Throughout the 2 hour-plus running time, I could barely find much that was redeemable about McCandless' character. What the hell was he angry about? The fact his parents fought? That he was a bastard child? From what is portrayed in Penn's movie, life wasn't that bad for McCandless. Life could've been much worse, or tragic, or difficult. I don't get that at all from Penn's film. To me, McCandless, as portrayed in the film, is a self-centered neo-hippie, protesting causes he's made up in his mind. He'd rather escape to the world outside, rather than fixing the world he's in. He is portrayed as a spoiled and gifted kid who thumbs his nose at the people who love him. Not every family situation is perfect, that's for sure. Despite his parent's woes and mistakes, they seemed to genuinely love him, and they seemed like flawed human beings. Who doesn't have flaws, especially when it comes to parenthood? Indeed, there is some closure to this family matter in the film, but it's much too late. By that time, I've already made up my mind about McCandless.

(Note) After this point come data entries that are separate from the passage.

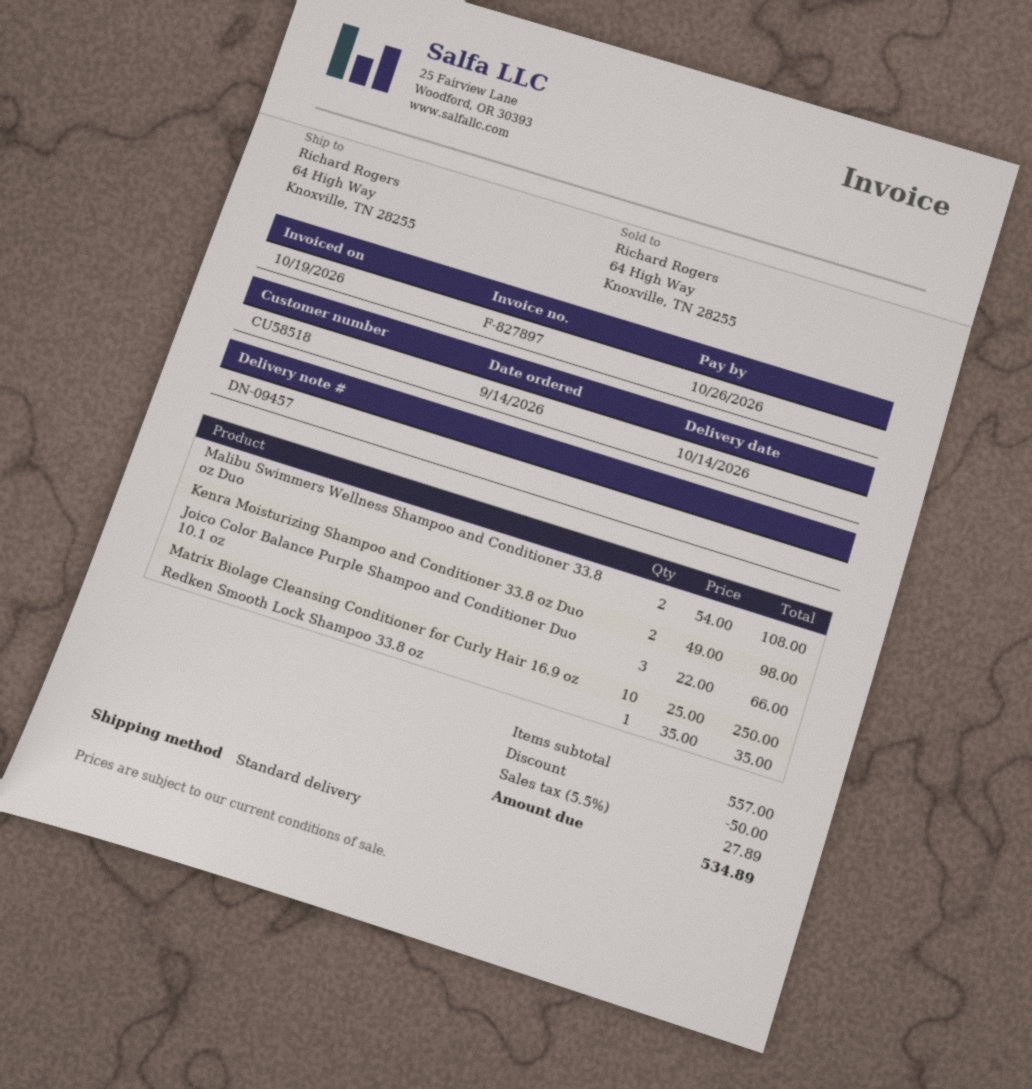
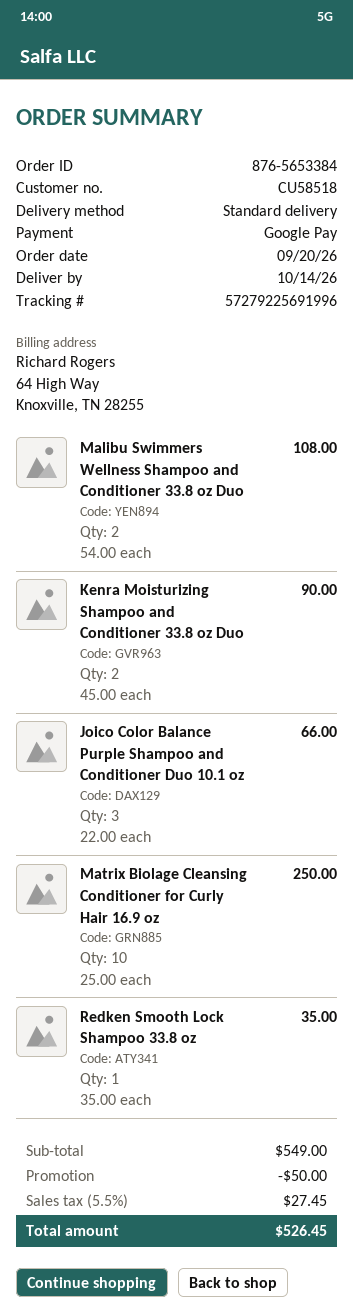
order date: 2026-09-14 -> 2026-09-20
Kenra Moisturizing Shampoo and Conditioner 33.8 oz Duo: 2 x 49.00 = 98.00 -> 2 x 45.00 = 90.00
subtotal: 557.00 -> 549.00
tax: 5.5% = 27.89 -> 5.5% = 27.45
total: 534.89 -> 526.45

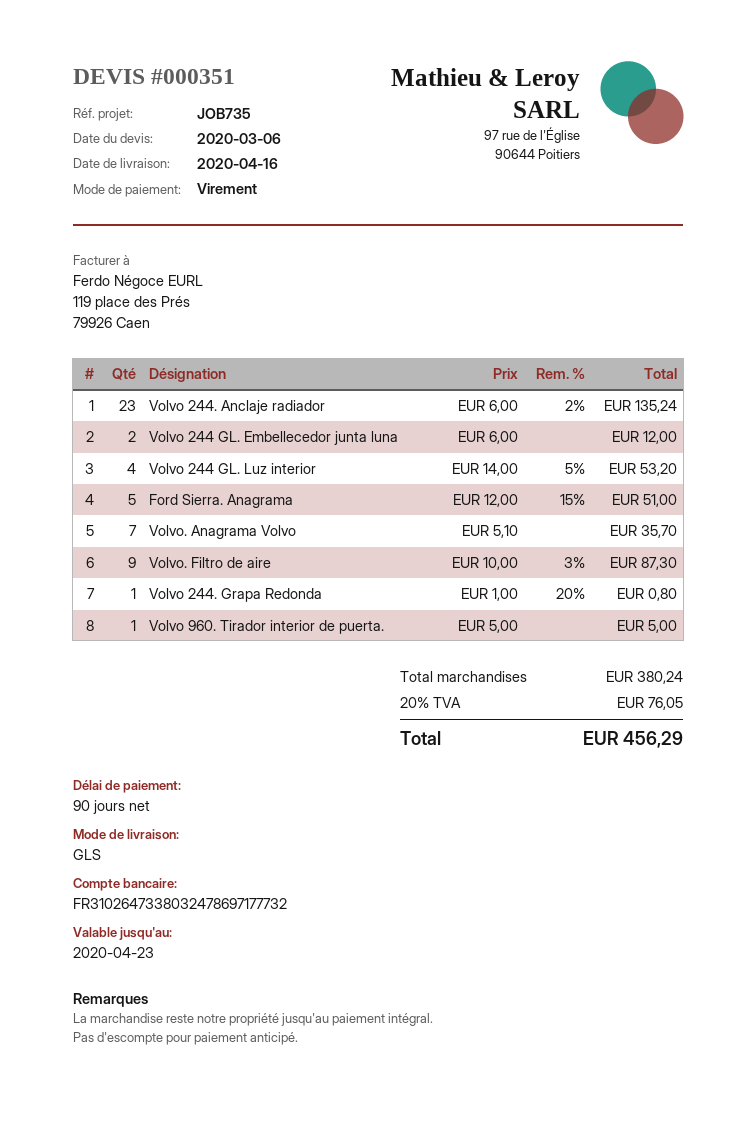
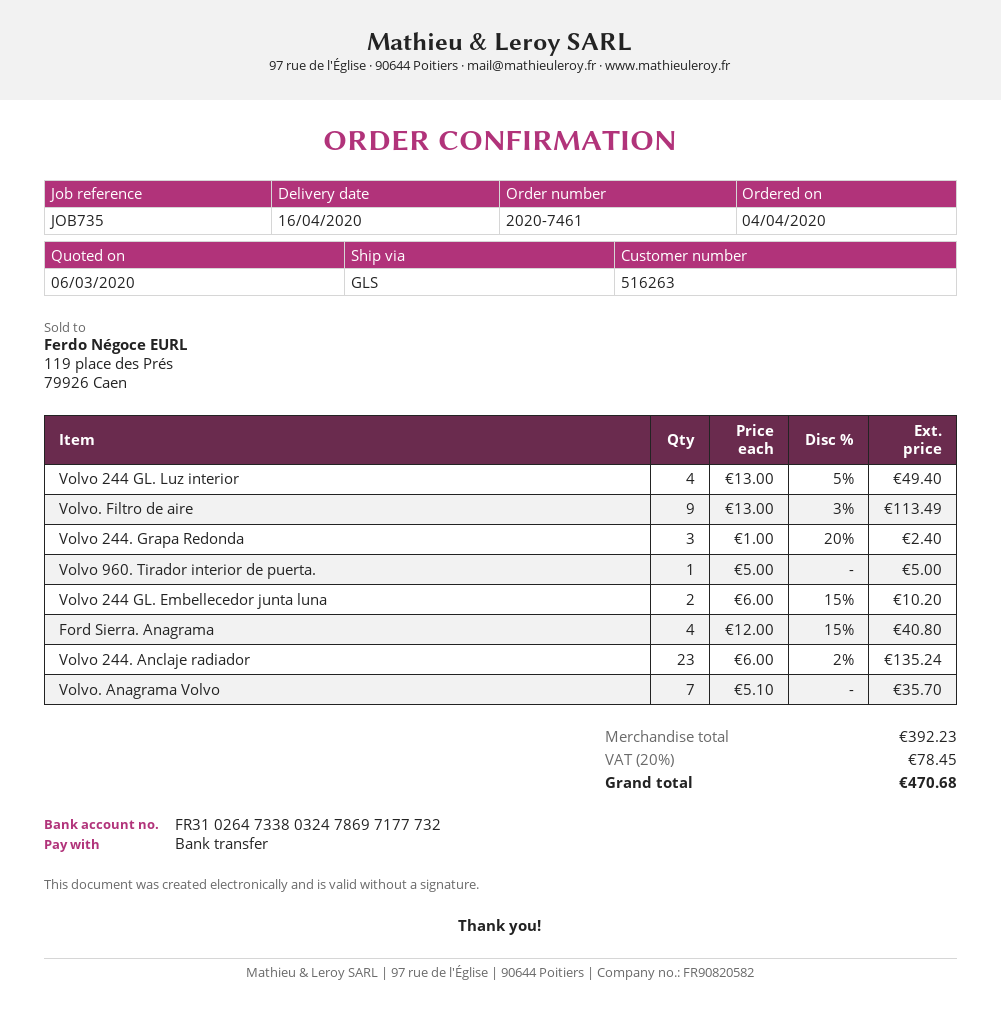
Volvo 244 GL. Embellecedor junta luna: 2 x 6.00 = 12.00 -> 2 x 6.00 - 15% = 10.20
Volvo 244 GL. Luz interior: 4 x 14.00 - 5% = 53.20 -> 4 x 13.00 - 5% = 49.40
Ford Sierra. Anagrama: 5 x 12.00 - 15% = 51.00 -> 4 x 12.00 - 15% = 40.80
Volvo. Filtro de aire: 9 x 10.00 - 3% = 87.30 -> 9 x 13.00 - 3% = 113.49
Volvo 244. Grapa Redonda: 1 x 1.00 - 20% = 0.80 -> 3 x 1.00 - 20% = 2.40
subtotal: 380.24 -> 392.23
tax: 20% = 76.05 -> 20% = 78.45
total: 456.29 -> 470.68

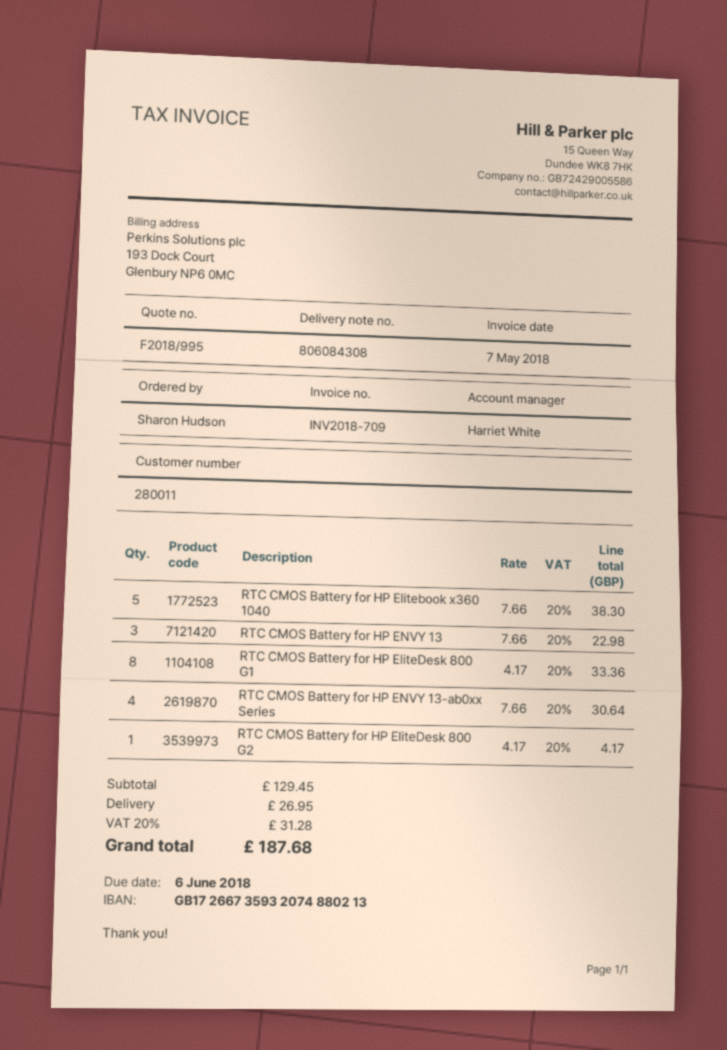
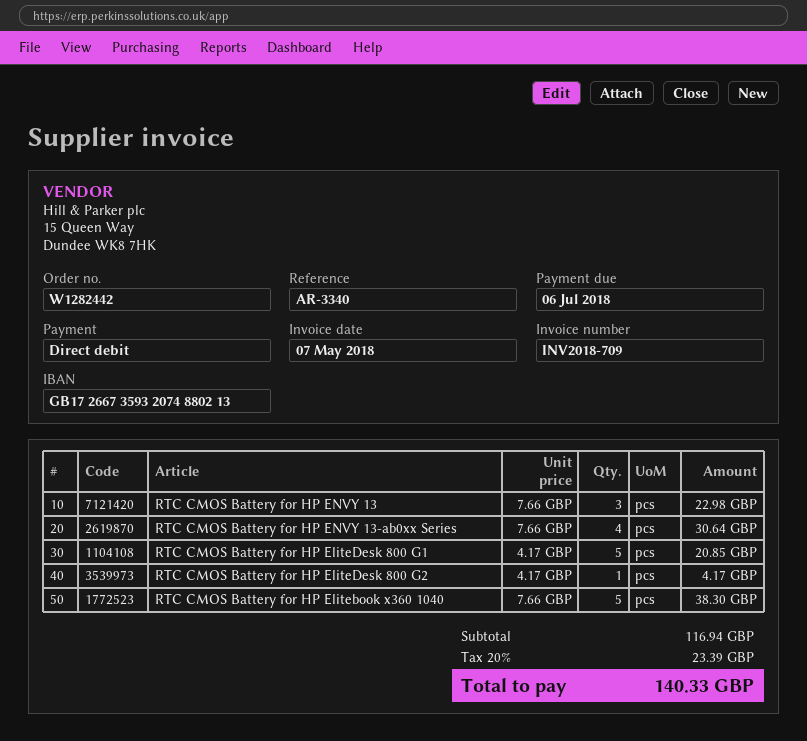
due date: 2018-06-06 -> 2018-07-06
RTC CMOS Battery for HP EliteDesk 800 G1: 8 x 4.17 = 33.36 -> 5 x 4.17 = 20.85
subtotal: 129.45 -> 116.94
shipping: 26.95 -> none
tax: 20% = 31.28 -> 20% = 23.39
total: 187.68 -> 140.33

The best part of the movie, and a movie could've well been made about this, is the short relationship between an old man named Ron Franz (Hal Holbrook) and McCandless. The scenes of Franz talking wisdom and life experience into McCandless are heartbreaking and sincere. This is where the movie got hold of me and didn't let go. With Hollywood's fixation on youth, it's refreshing to see a veteran actor give such a good performance. Holbrook is fantastic. Unfortunately, their scenes are short and come in way into the movie's running time. And McCandless just can't shut up and let Franz do the talking. McCandless is still in his own little world. As with most of the characters who try to talk some sense into the young traveler, it seems to go in one ear and out the other.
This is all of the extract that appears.